October 11, 2015, marked the deadline by which Governor Brown had to act on legislation submitted to him by the legislature in September. In addition to those bills the Governor signed, we note below legislation that has been identified as two-year legislation. Stoel Rives’ Water Law Team has been monitoring water-related legislation, especially given California’s historic drought. We will continue to monitor bills identified as two-year bills, as well as any bills introduced in the second half of the 2015-2016 Legislative Session. We will provide periodic updates as these bills move through the legislative process.
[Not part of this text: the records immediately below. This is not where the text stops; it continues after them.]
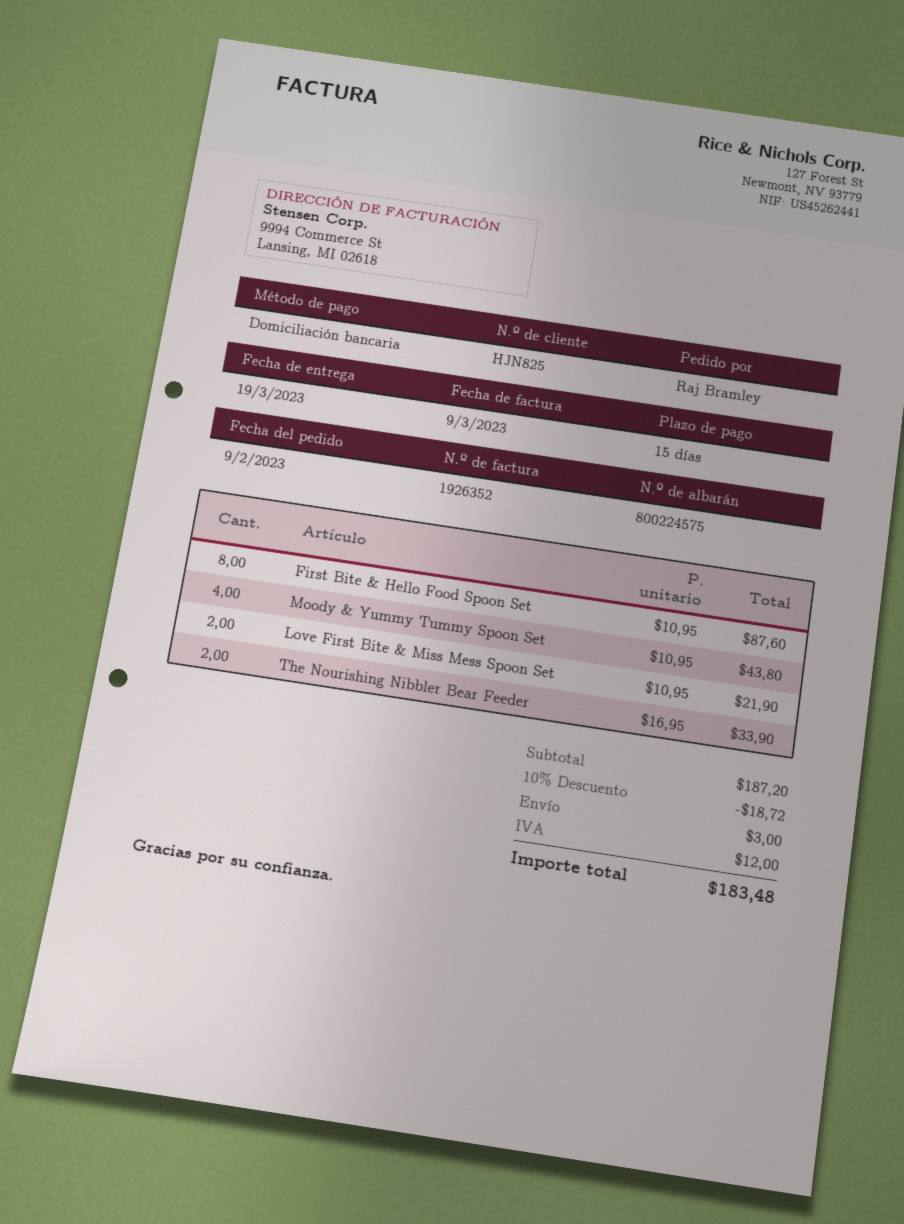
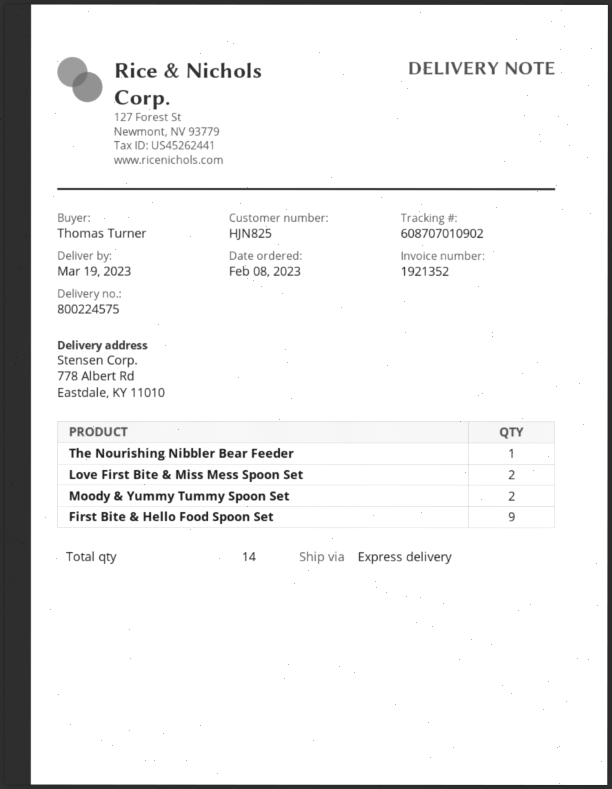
order date: 2023-02-09 -> 2023-02-08
invoice number: 1926352 -> 1921352
ordered by: Raj Bramley -> Thomas Turner
First Bite & Hello Food Spoon Set: 8 -> 9
Moody & Yummy Tummy Spoon Set: 4 -> 2
The Nourishing Nibbler Bear Feeder: 2 -> 1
Below is the status and summary of some of the bills Stoel Rives is monitoring.

Supply and Groundwater

AB-307 (Mathis): Graywater: groundwater recharge

STATUS: Currently identified as a two-year bill.

If passed by the legislature and signed into law, AB-307 would state the intent of the Legislature to enact legislation to explicitly permit the usage of residential, commercial and industrial graywater for the recharge of a groundwater basin or aquifer.

AB-453 (Bigelow): Groundwater Management

STATUS: Currently identified as a two-year bill and pending in the Senate.

If passed by the legislature and chaptered, this bill would authorize, until a groundwater sustainability plan is adopted, a local agency to amend an existing groundwater management plan in furtherance of, and consistent with, the groundwater management plan’s objectives.

AB-647 (Eggman): Beneficial use: storing of water underground

STATUS: Currently identified as a two-year bill and pending in the Senate.

If signed into law, this bill would:

  • declare that the storing of water underground constitutes a beneficial use of water if the diverted water is used while it is in underground storage for specified purposes;
  • state the intent of the Legislature that this storage of water underground not injure any legal user of the water involved; and,
  • provide that the period for the reversion of a water right does not include any period when the water is being used in the aquifer or storage area or is being held in storage for later application to beneficial use, as prescribed.

AB-936 (Salas): Groundwater monitoring

STATUS: Currently identified as a two-year bill.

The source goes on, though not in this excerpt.